▸ **Your goal**
If a line in the data has the string "more", please show it.

▸ **Source material**
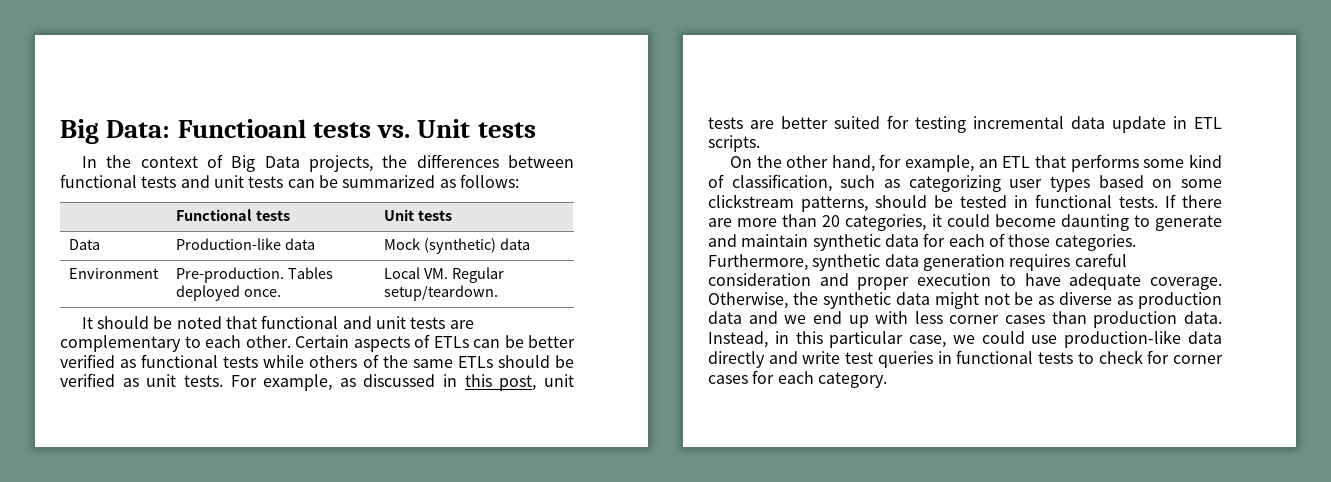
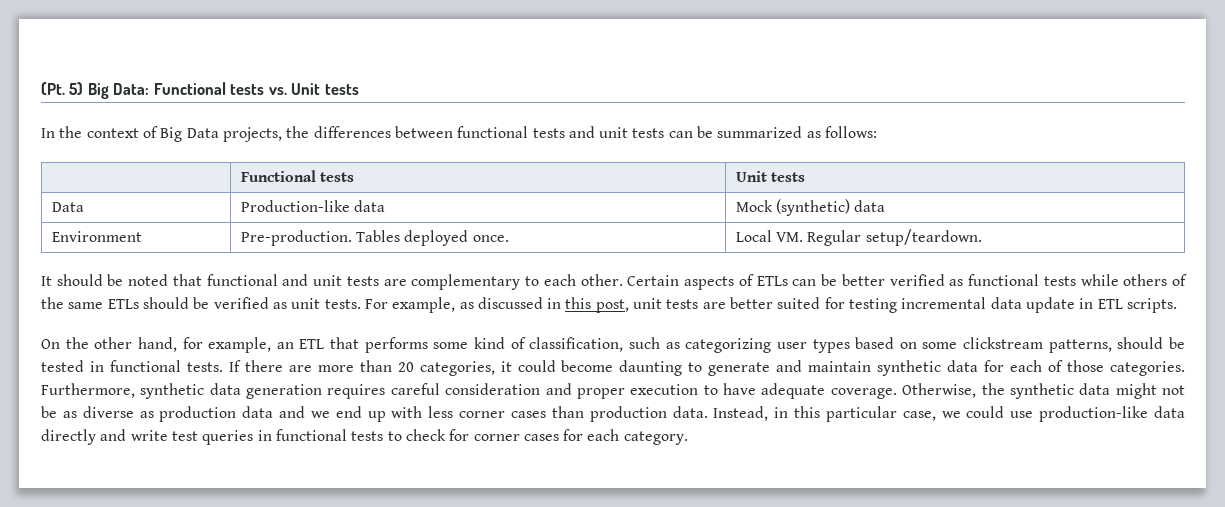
- Big Data: Functioanl tests vs. Unit tests
+ (Pt. 5) Big Data: Functional tests vs. Unit tests

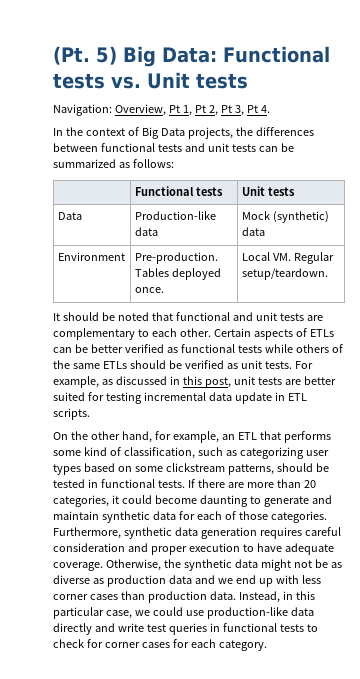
+ Navigation: Overview, Pt 1, Pt 2, Pt 3, Pt 4.

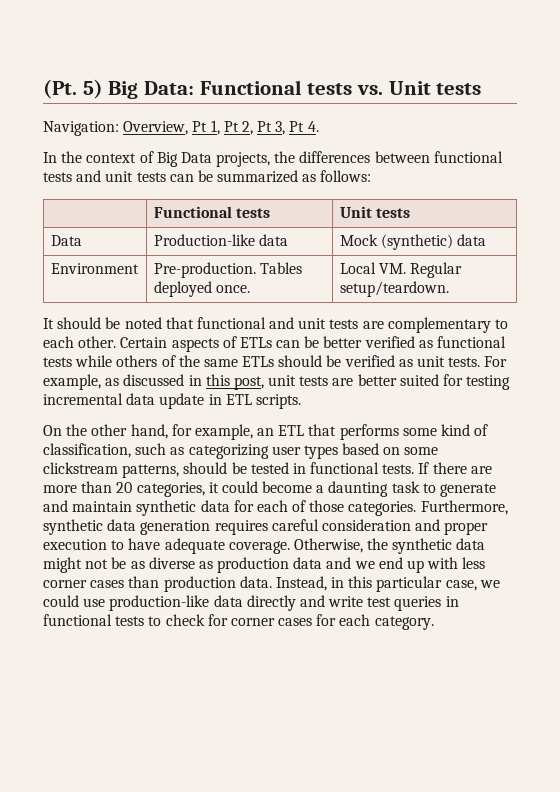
- If there are more than 20 categories, it could become daunting to generate and maintain synthetic data for each of those categories.
+ If there are more than 20 categories, it could become a daunting task to generate and maintain synthetic data for each of those categories.

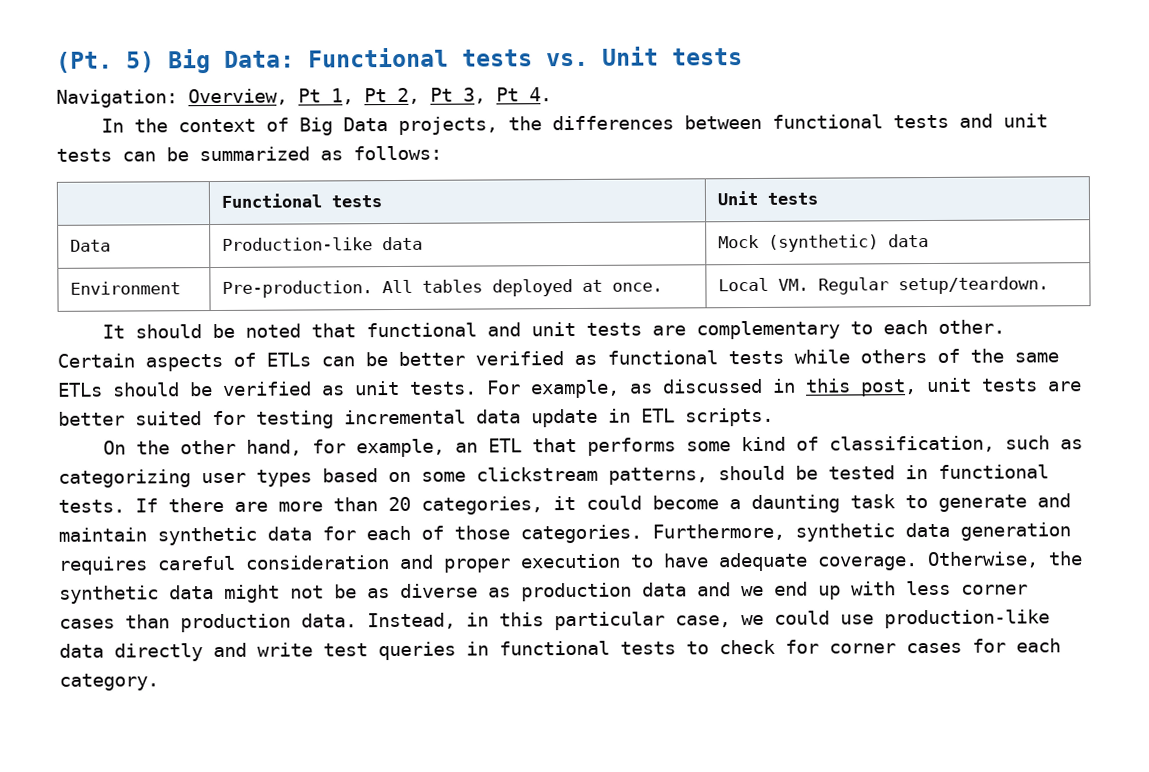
- Environment | Pre-production. Tables deployed once. | Local VM. Regular setup/teardown.
+ Environment | Pre-production. All tables deployed at once. | Local VM. Regular setup/teardown.

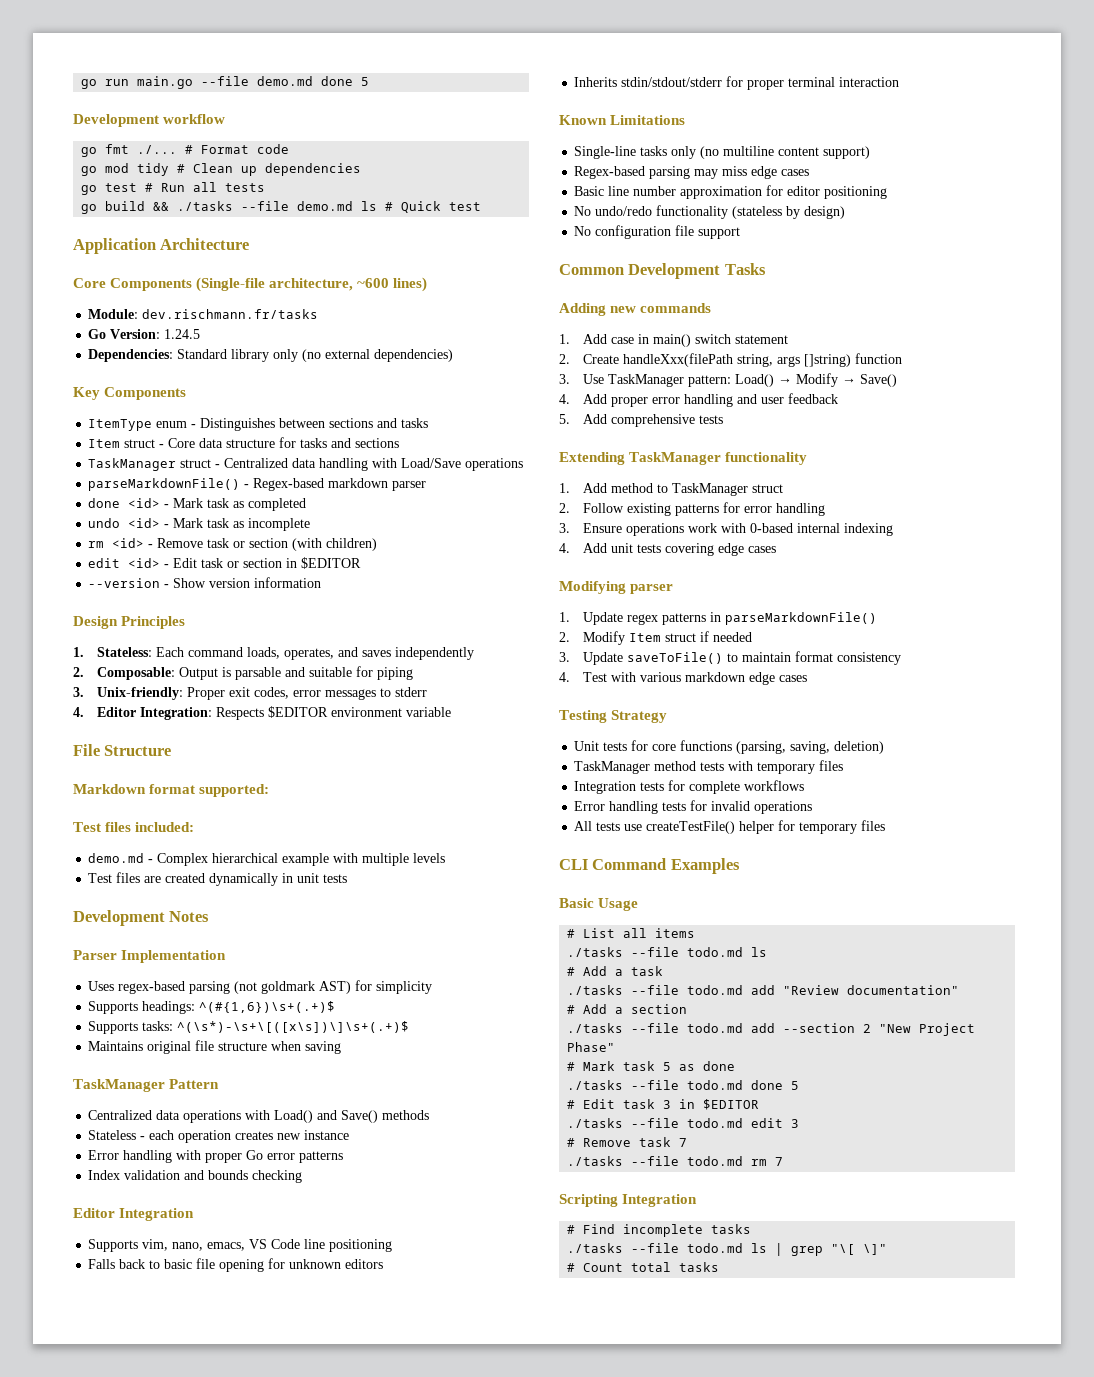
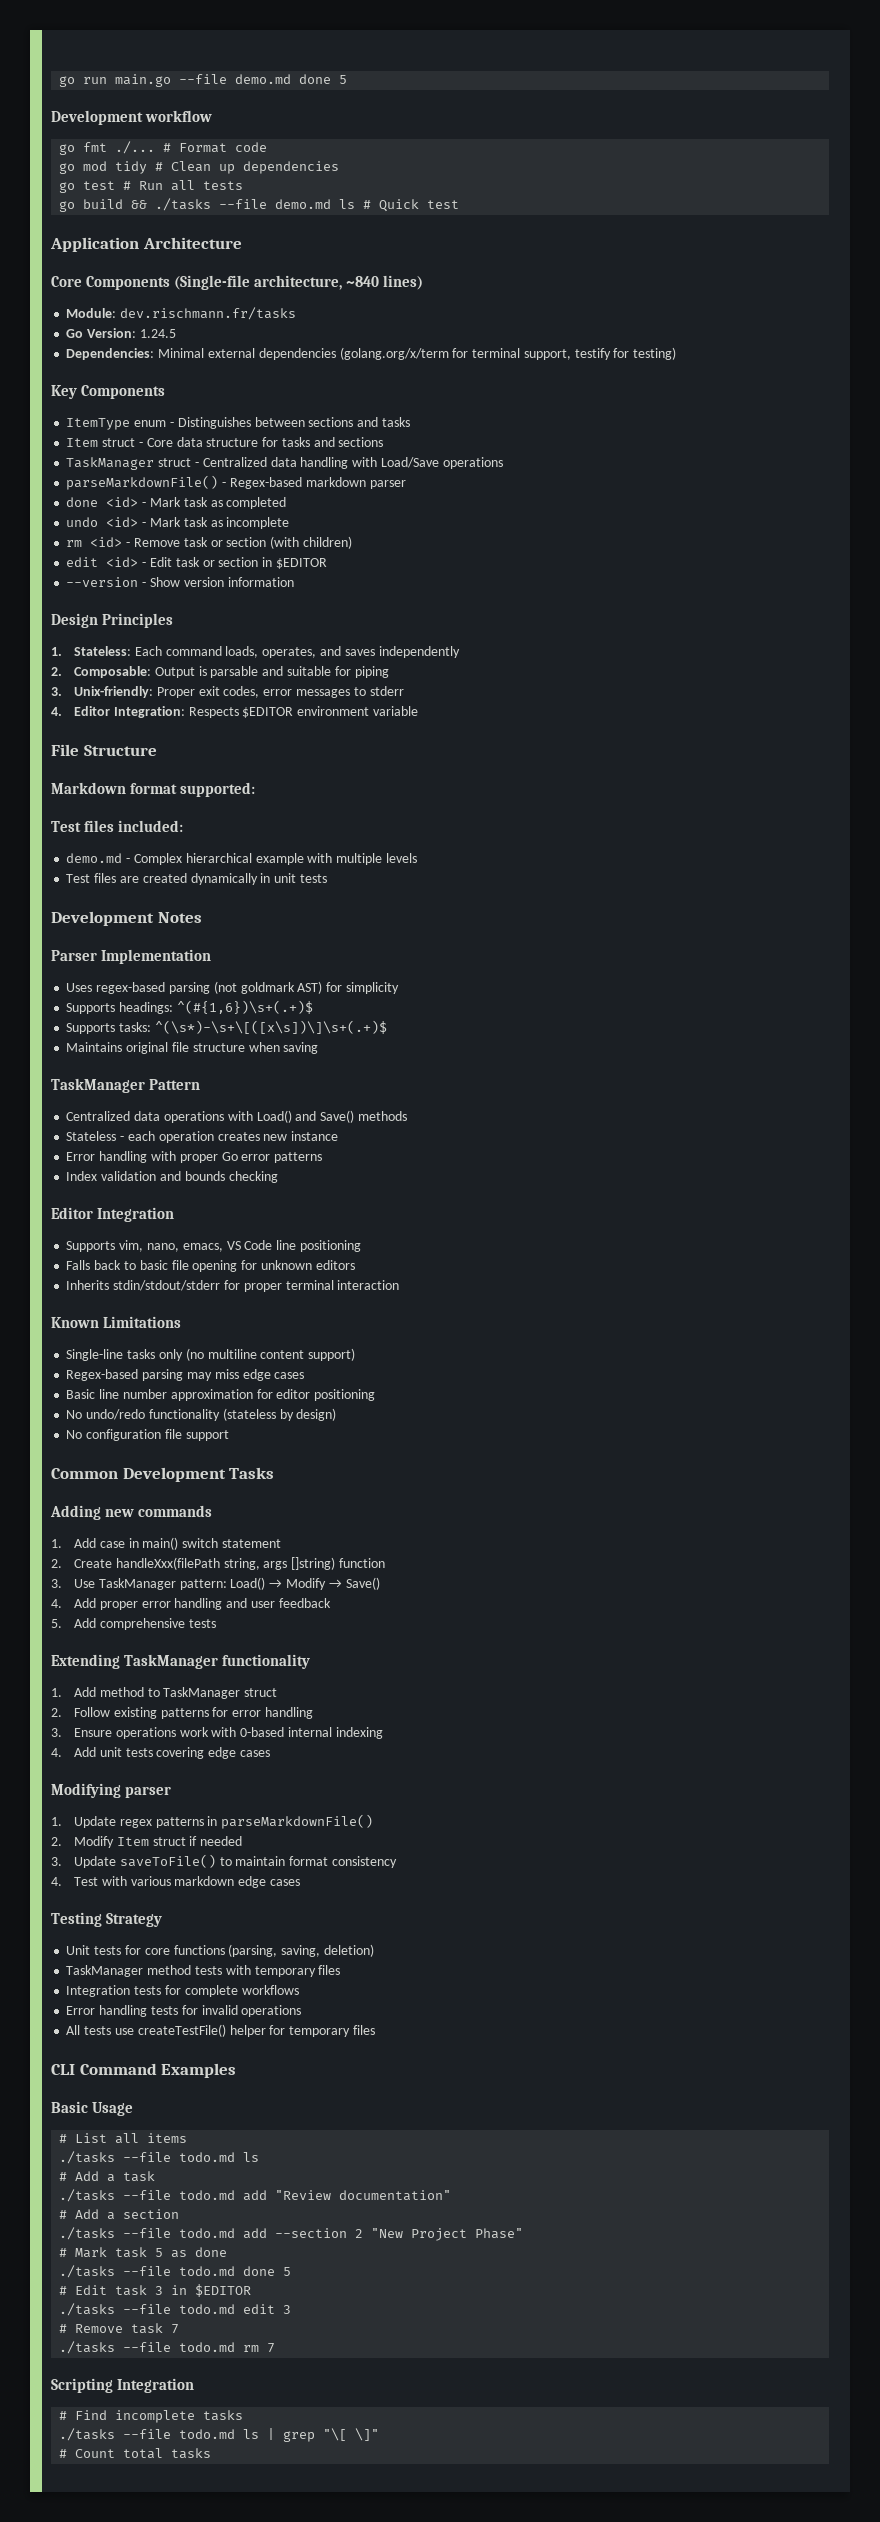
- Core Components (Single-file architecture, ~600 lines)
+ Core Components (Single-file architecture, ~840 lines)
- Dependencies: Standard library only (no external dependencies)
+ Dependencies: Minimal external dependencies (golang.org/x/term for terminal support, testify for testing)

▸ **Final answer**
- If there are more than 20 categories, it could become daunting to generate and maintain synthetic data for each of those categories.
+ If there are more than 20 categories, it could become a daunting task to generate and maintain synthetic data for each of those categories.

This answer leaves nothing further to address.